🤖 AI Summary
To address the unnatural appearance of augmented reality (AR) scenes caused by color inconsistency between virtual objects and real-world backgrounds, this paper proposes a lightweight, real-time color harmonization method. Grounded in optimal transport theory, our approach employs a compact encoder to directly predict the Monge–Kantorovich transport map for pixel-level color transfer. Notably, this is the first work to adapt optimal transport to on-device AR color harmonization, enabling efficient inference on edge devices.

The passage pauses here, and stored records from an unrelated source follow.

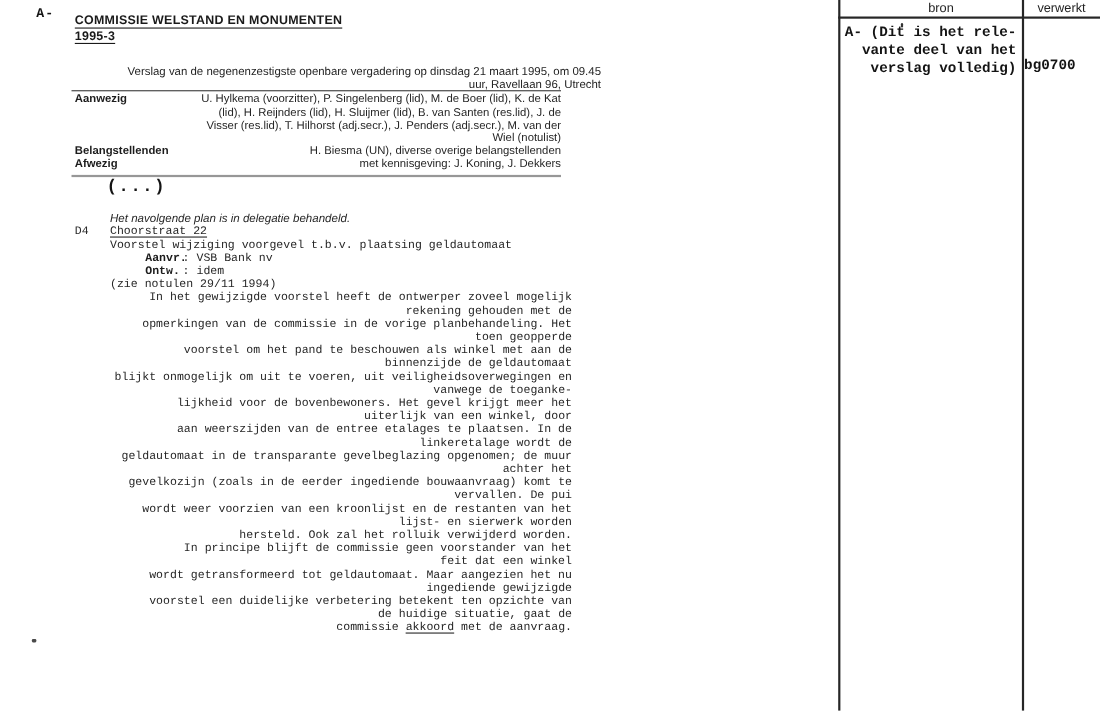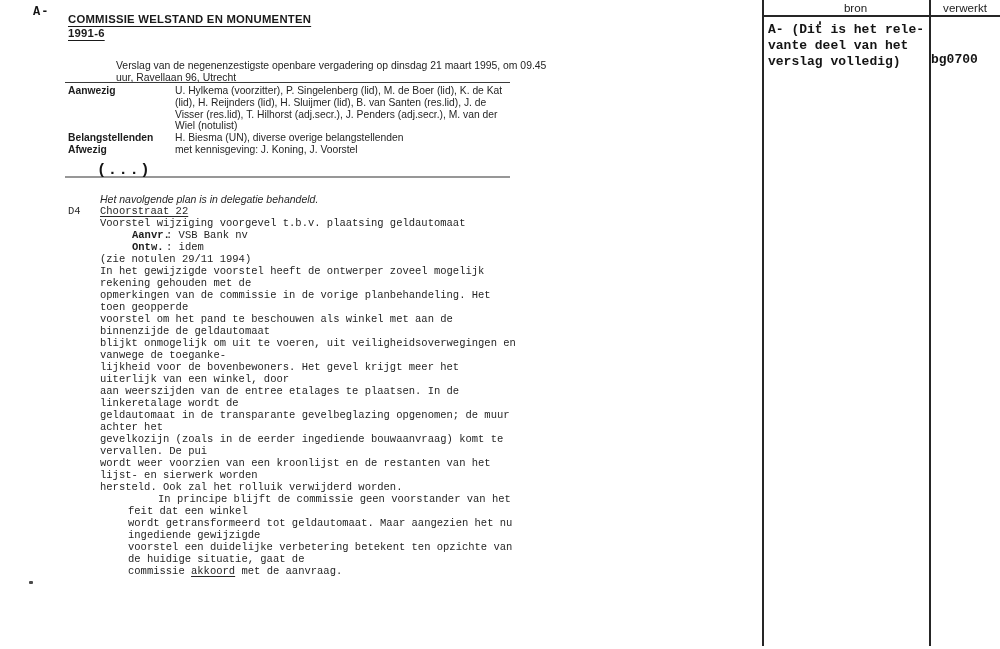"1991-6" div.title-line { text: 1991-6 -> 1995-3 }
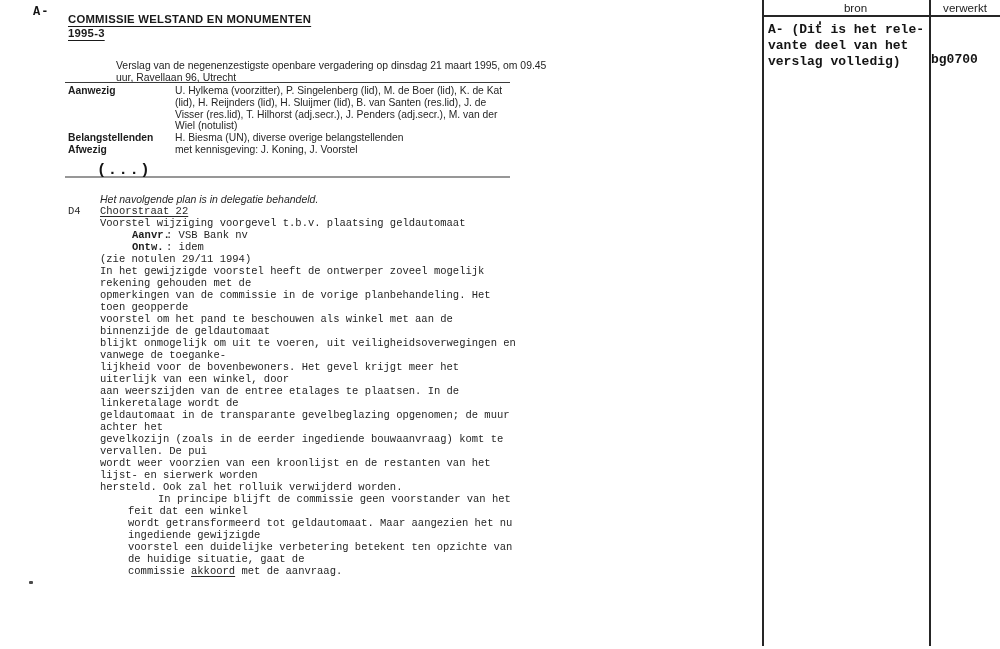"A- (Dit is het rele-" .pre { text-align: none -> right }
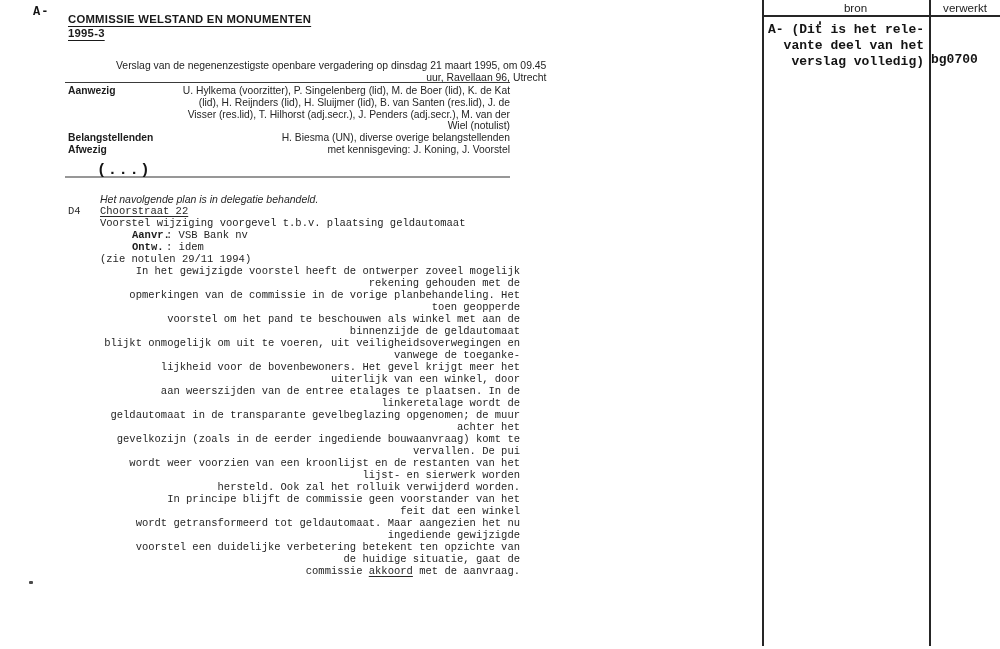"Aanwezig" .attendance { padding: 2px 0 20px 0 -> 2px 0 3px 0 }
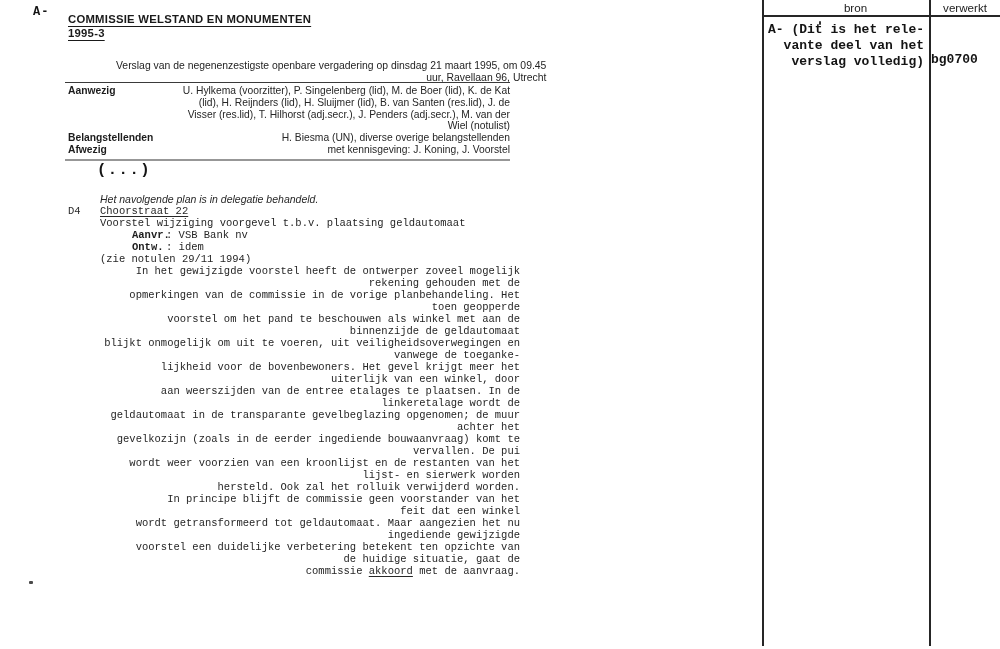"met kennisgeving: J. Koning, J." div.att-value { text: Voorstel -> Dekkers }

Our key contributions are: (1) the first pixel-accurate, manually annotated dataset specifically designed for AR color harmonization, along with an open-source toolkit for data acquisition; and (2) state-of-the-art performance on real AR composite images—achieving superior visual quality while maintaining real-time efficiency, thus attaining an optimal trade-off between fidelity and computational cost.
📝 Abstract
Color harmonization adjusts the colors of an inserted object so that it perceptually matches the surrounding image, resulting in a seamless composite. The harmonization problem naturally arises in augmented reality (AR), yet harmonization algorithms are not currently integrated into AR pipelines because real-time solutions are scarce. In this work, we address color harmonization for AR by proposing a lightweight approach that supports on-device inference. For this, we leverage classical optimal transport theory by training a compact encoder to predict the Monge-Kantorovich transport map. We benchmark our MKL-Harmonizer algorithm against state-of-the-art methods and demonstrate that for real composite AR images our method achieves the best aggregated score. We release our dedicated AR dataset of composite images with pixel-accurate masks and data-gathering toolkit to support further data acquisition by researchers.